WORK TO BE COMPLETED:
Would you print the lines below exactly, beginning at the line that has "text: 02 ->" and stopping after the line that has "FLORESTA DENSA, VIVIA"? Only those lines, and no pictures.

[Start of Attachment]

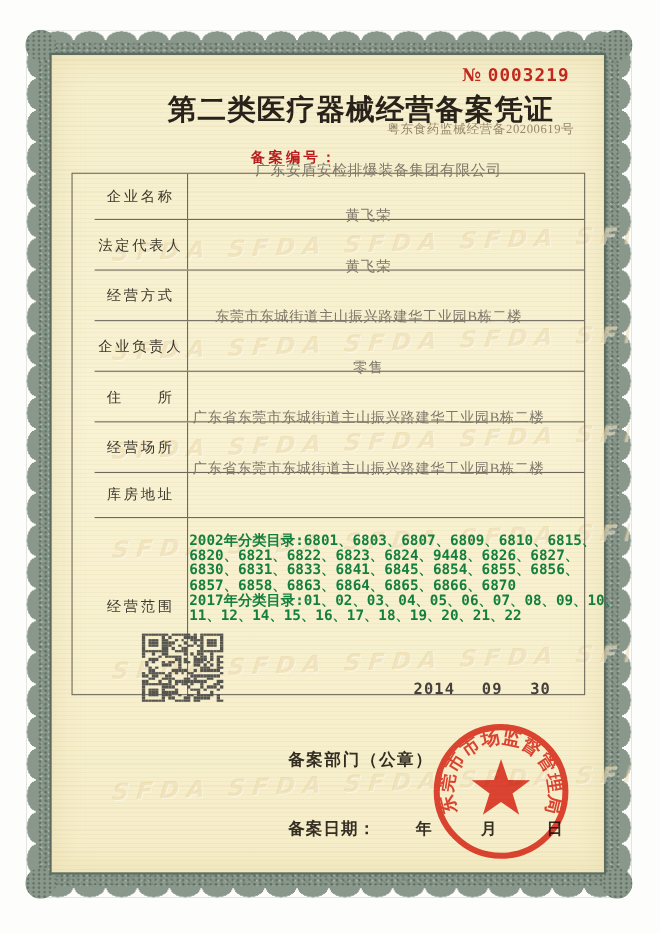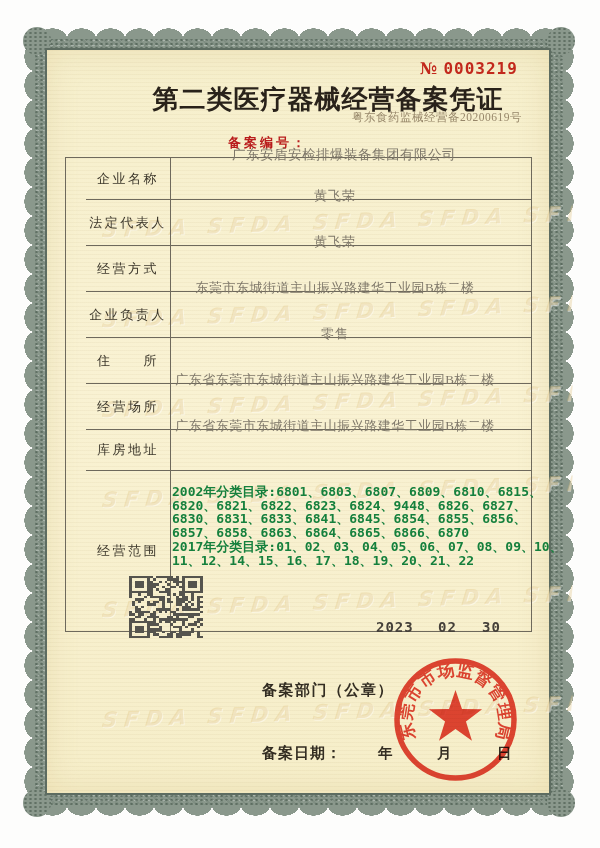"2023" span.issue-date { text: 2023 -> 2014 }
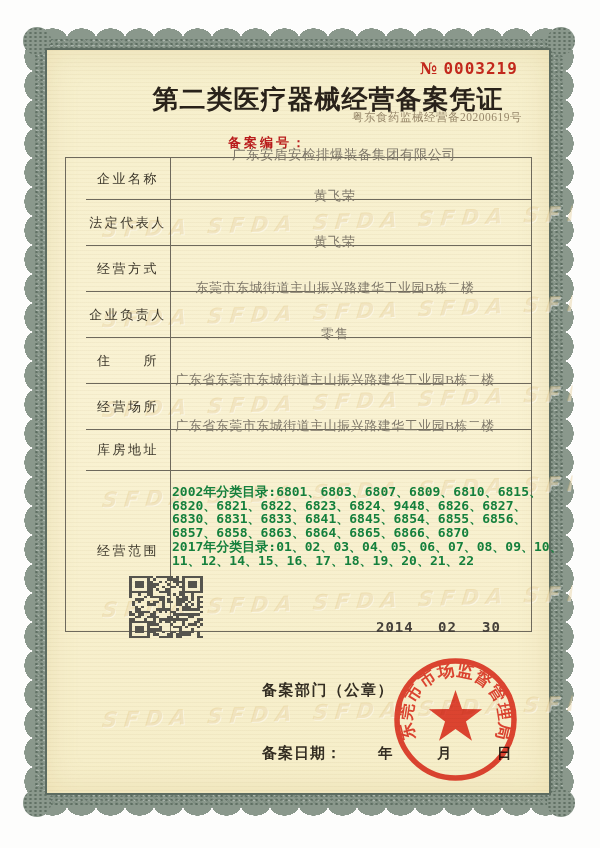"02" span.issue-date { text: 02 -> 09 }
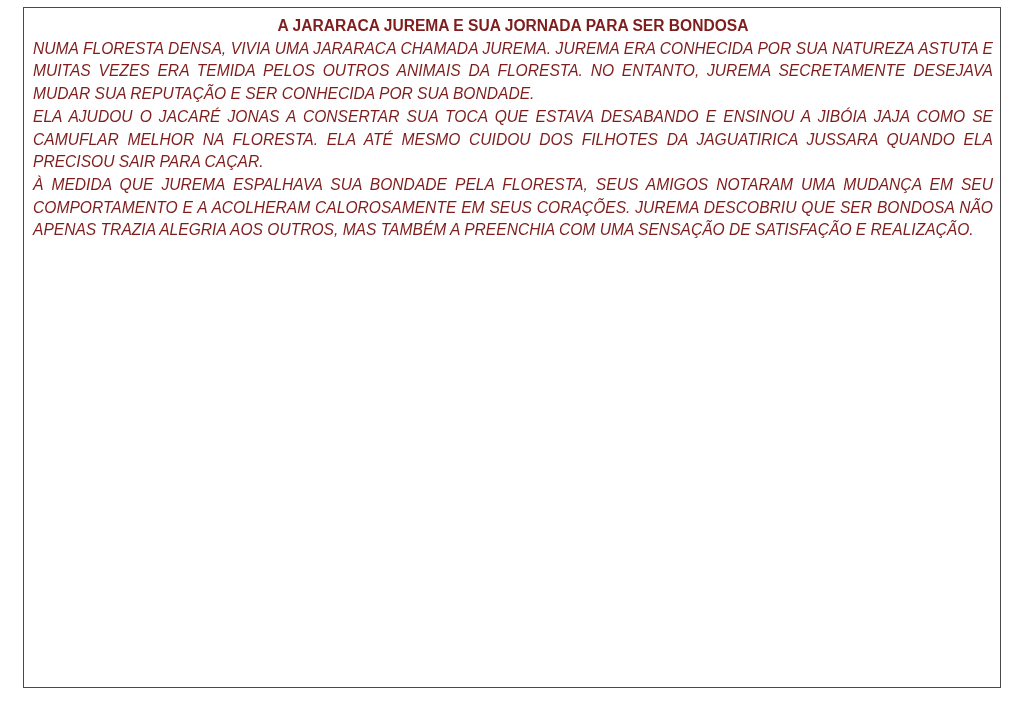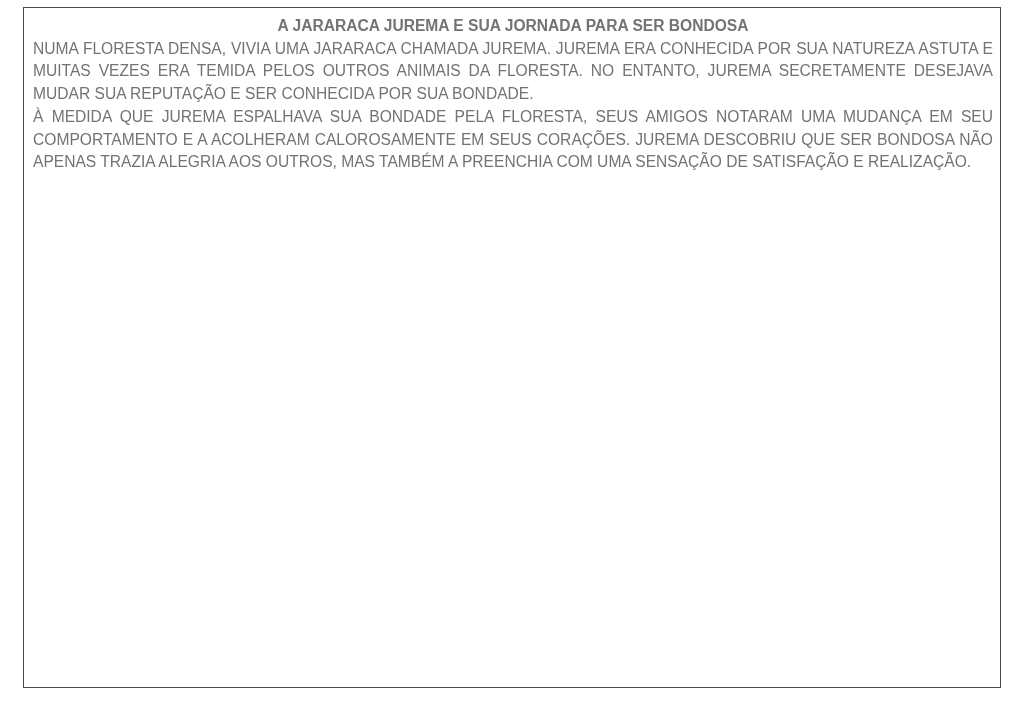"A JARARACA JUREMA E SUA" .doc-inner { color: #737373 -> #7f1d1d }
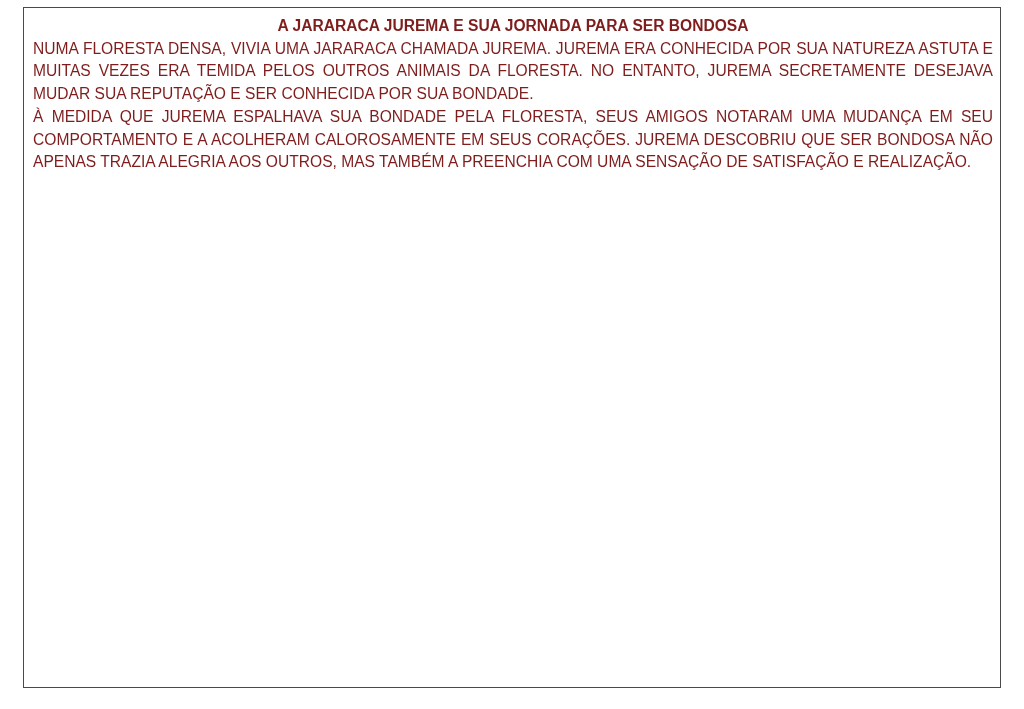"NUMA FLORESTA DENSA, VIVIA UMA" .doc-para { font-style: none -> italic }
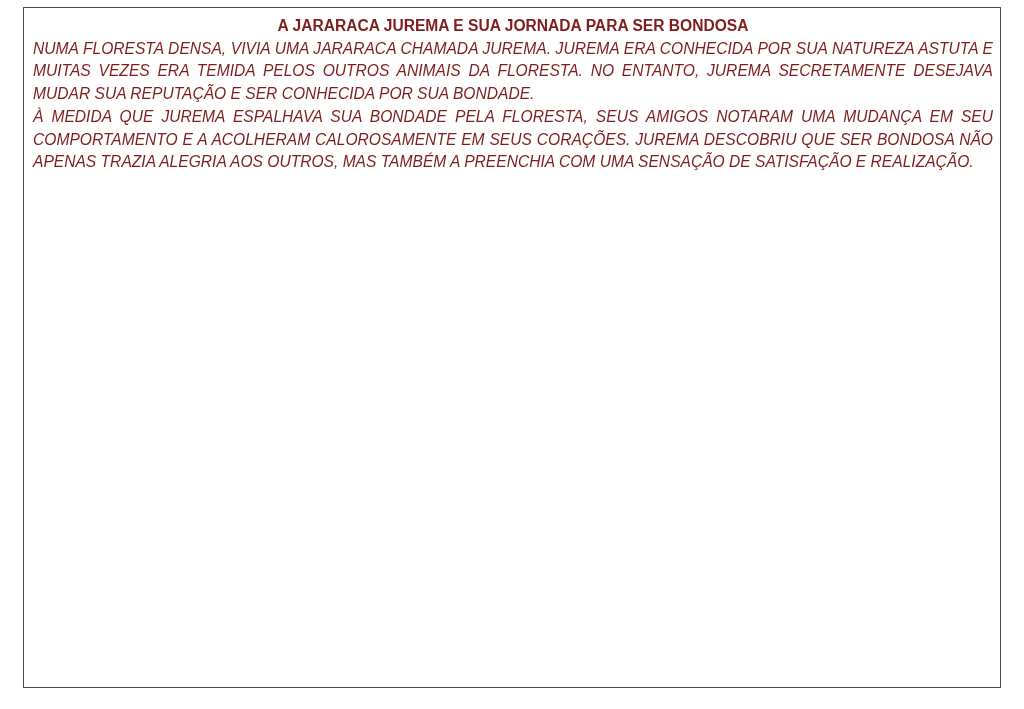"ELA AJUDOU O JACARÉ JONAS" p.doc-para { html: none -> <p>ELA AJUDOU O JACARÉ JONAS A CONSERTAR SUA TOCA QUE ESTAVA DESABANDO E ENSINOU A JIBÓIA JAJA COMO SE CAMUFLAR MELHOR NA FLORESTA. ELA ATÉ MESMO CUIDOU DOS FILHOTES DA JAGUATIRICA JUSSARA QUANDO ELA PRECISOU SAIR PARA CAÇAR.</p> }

[End of Attachment]

OUTPUT OF THE EXERCISE:
"02" span.issue-date { text: 02 -> 09 }
"A JARARACA JUREMA E SUA" .doc-inner { color: #737373 -> #7f1d1d }
"NUMA FLORESTA DENSA, VIVIA UMA" .doc-para { font-style: none -> italic }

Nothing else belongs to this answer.